Sid Hartman of the Minneapolis Star Tribune: "The Lynx are off to a great start, at 4-0 the lone undefeated team in the WNBA. Though several other NBA owners have given up on their WNBA investments, Timberwolves owner Glen Taylor continues to support his, saying: 'It's a league that we're supporting ... and it's something that I believe in. I think it's right for Minnesota but it's not necessarily a big financial success. So, I'm doing it because I think it gives great inspiration to the young women and the fans in Minnesota to see these women play.'"
Ira Winderman of the South Florida Sun-Sentinel: "Meet Kansas State power forward Michael Beasley, a unique combination of scoring, rebounding, quickness, athleticism and, well, talent for trouble. Think of it as the best of Derrick Coleman mixed with the worst of Bart Simpson. 'I'm still a kid,' he says. 'I'm learning day by day.' From a basketball standpoint, that's frightening, considering he averaged 26.2 points and a nation-high 12.4 rebounds this past season, as a freshman. From a personal standpoint, that's comforting, considering the pandemonium he has left in his wake."

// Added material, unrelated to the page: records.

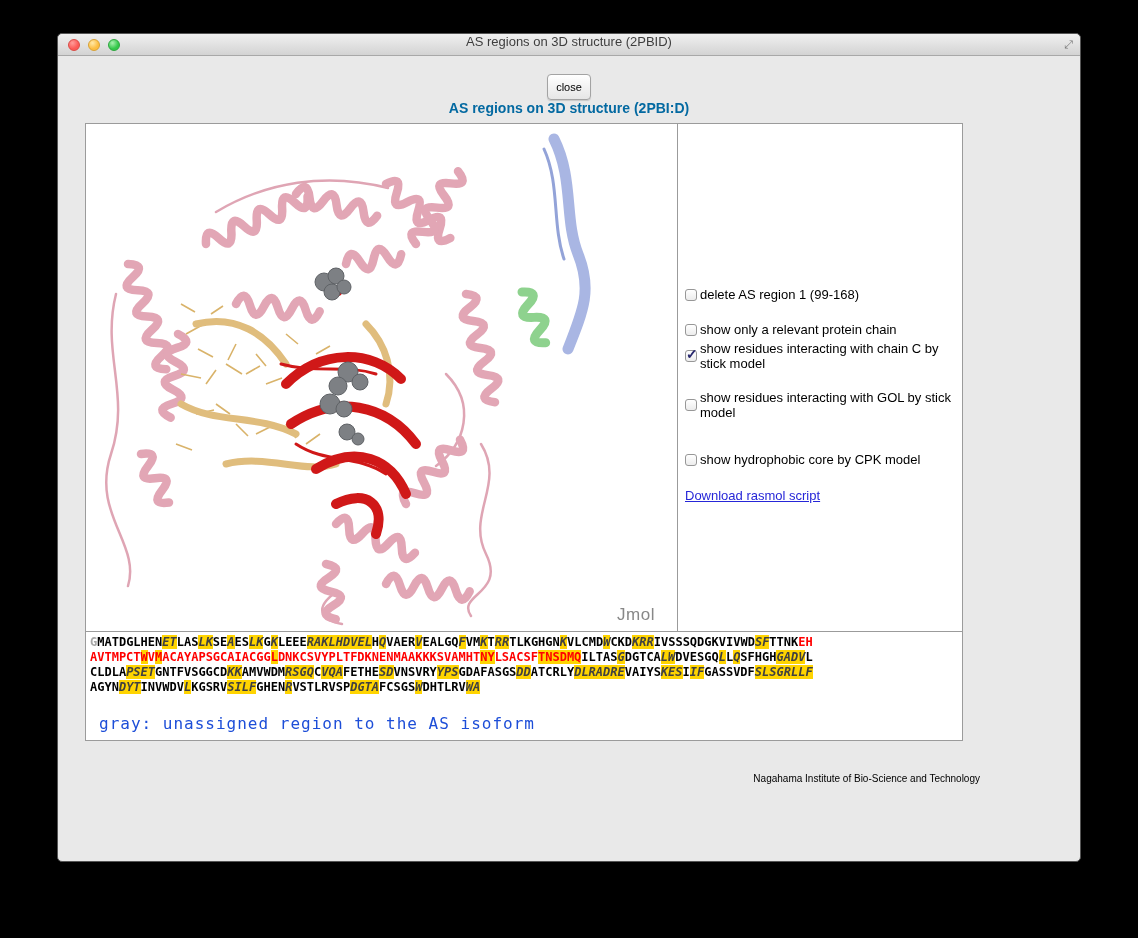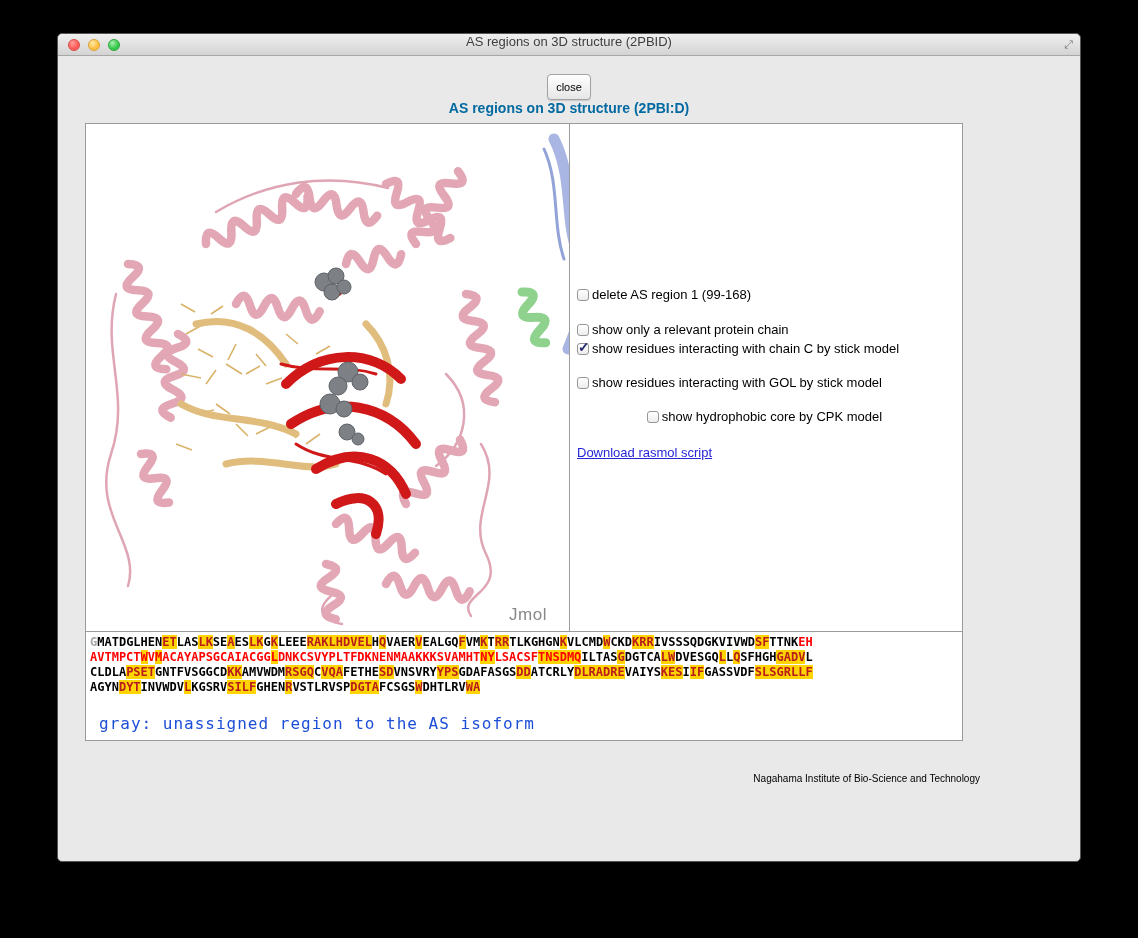--- a/index.html
+++ b/index.html
@@ -32,7 +32,7 @@
   .cb-row:nth-child(2){ margin-top:20px; }
   .cb-row:nth-child(3){ margin-top:4px; }
   .cb-row:nth-child(4){ margin-top:19px; }
-  .cb-row:nth-child(5){ margin-top:19px;justify-content:center; }
+  .cb-row:nth-child(5){ margin-top:32px; }
   .cb { width:12px; height:12px; border:1px solid #979797; border-radius:3px;
     background:linear-gradient(#fff,#ececec); display:inline-block; position:relative;
     margin-right:3px; flex:none; }

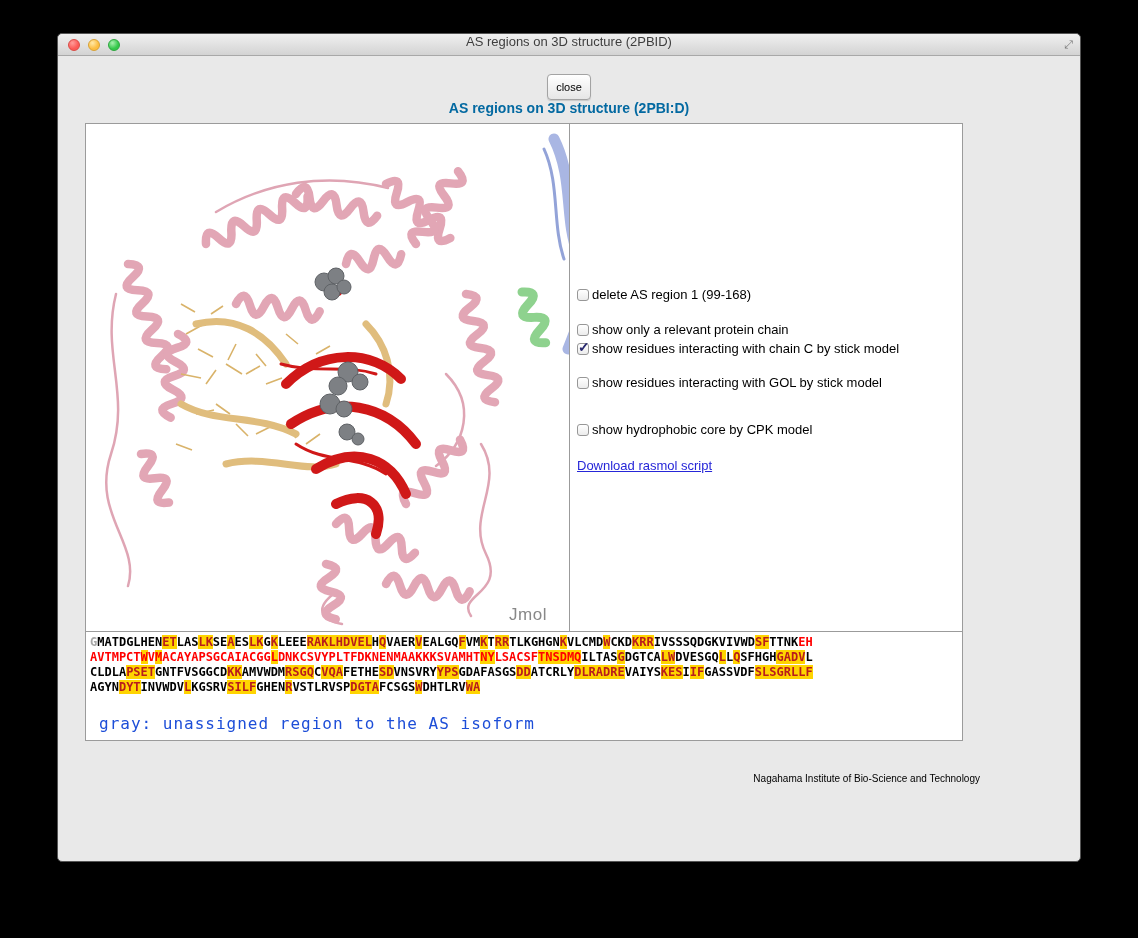--- a/index.html
+++ b/index.html
@@ -25,7 +25,7 @@
   .heading { text-align:center; font-size:14px; font-weight:bold; color:#0369a1; }
   .main-box { position:absolute; left:27px; top:89px; width:878px; height:509px;
     background:#fff; border:1px solid #9b9b9b; display:flex; }
-  .viewer { position:relative; width:484px; height:100%; border-right:1px solid #9b9b9b; background:#fff; overflow:hidden; }
+  .viewer { position:relative; width:592px; height:100%; border-right:1px solid #9b9b9b; background:#fff; overflow:hidden; }
   .jmol-label { position:absolute; right:22px; bottom:6px; font-size:17px; color:#888; letter-spacing:0.5px; }
   .controls { flex:1; position:relative; padding:163px 10px 0 7px; font-size:13px; color:#000; }
   .cb-row { display:flex; align-items:center; cursor:default; }

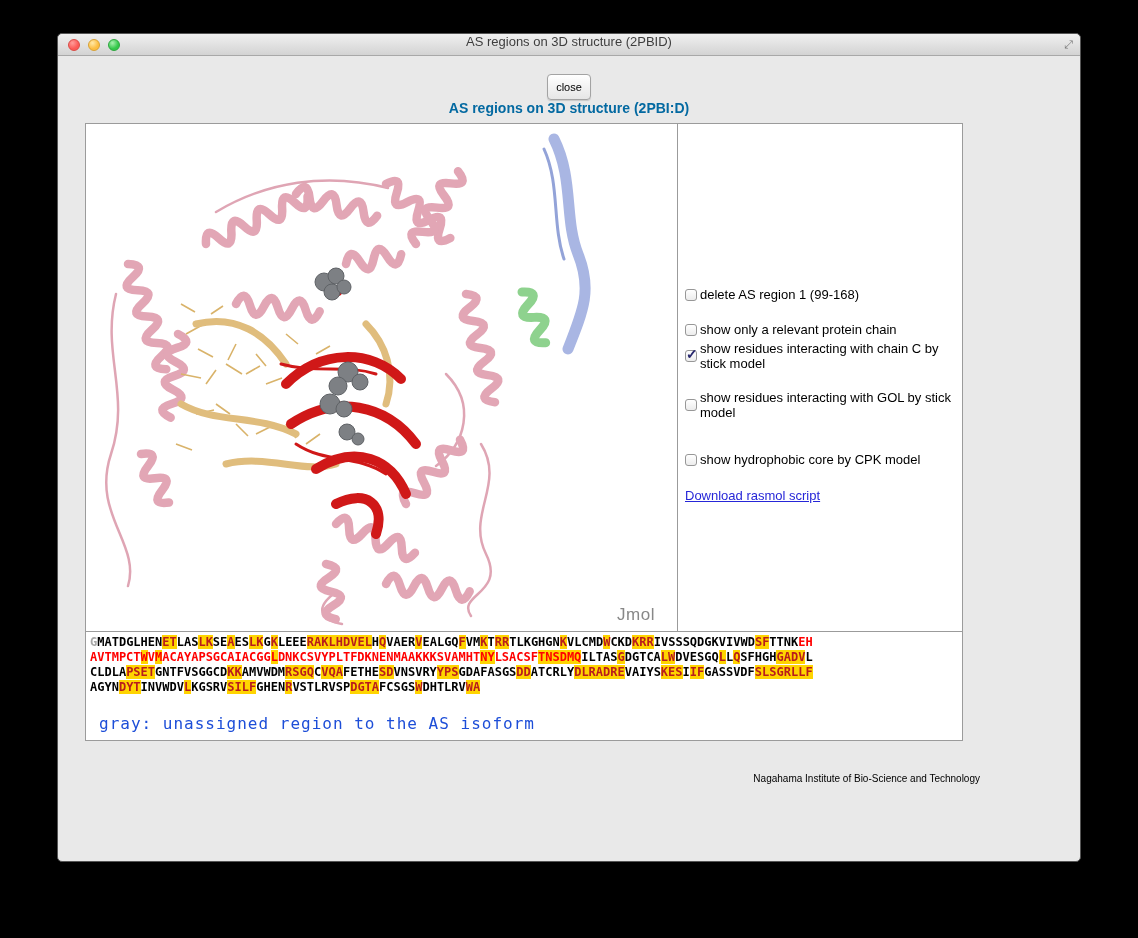--- a/index.html
+++ b/index.html
@@ -45,7 +45,7 @@
     font-family:"DejaVu Sans Mono", monospace; font-size:12px; }
   .seq-line { white-space:pre; line-height:15px; letter-spacing:0; font-weight:bold; color:#000; }
   .sb { color:#000; }
-  .sy { color:#b91c1c; background:var(--hl,#ffd400); }
+  .sy { color:#404040; background:var(--hl,#ffd400);font-style:italic; }
   .sr { color:var(--red,#ff0000); }
   .sry { color:var(--red,#ff0000); background:var(--hl,#ffd400); }
   .sg { color:var(--gray,#a6a6a6); }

Ronald Tillery of the Memphis Commercial Appeal: "Joey Dorsey is intent on improving beyond the Bo Outlaw/Ben Wallace comparisons. He actually wants to be more like 'best friend' Rudy Gay, who also hails from Baltimore and is an emerging star with the Grizzlies. Just emerging from a rough environment to become successful in basketball would put Dorsey in the same class as Gay, who convinced Dorsey to share his agent, Lance Young. Coming out of Douglass High, not many expected Dorsey to keep playing. People refer to his neighborhood as 'Iraq,' with cameras on many street corners, trying to capture drug-related activity. Dorsey was expected to be the first guy from Douglass to be kicked off a college team. 'I've proven them wrong,' Dorsey said."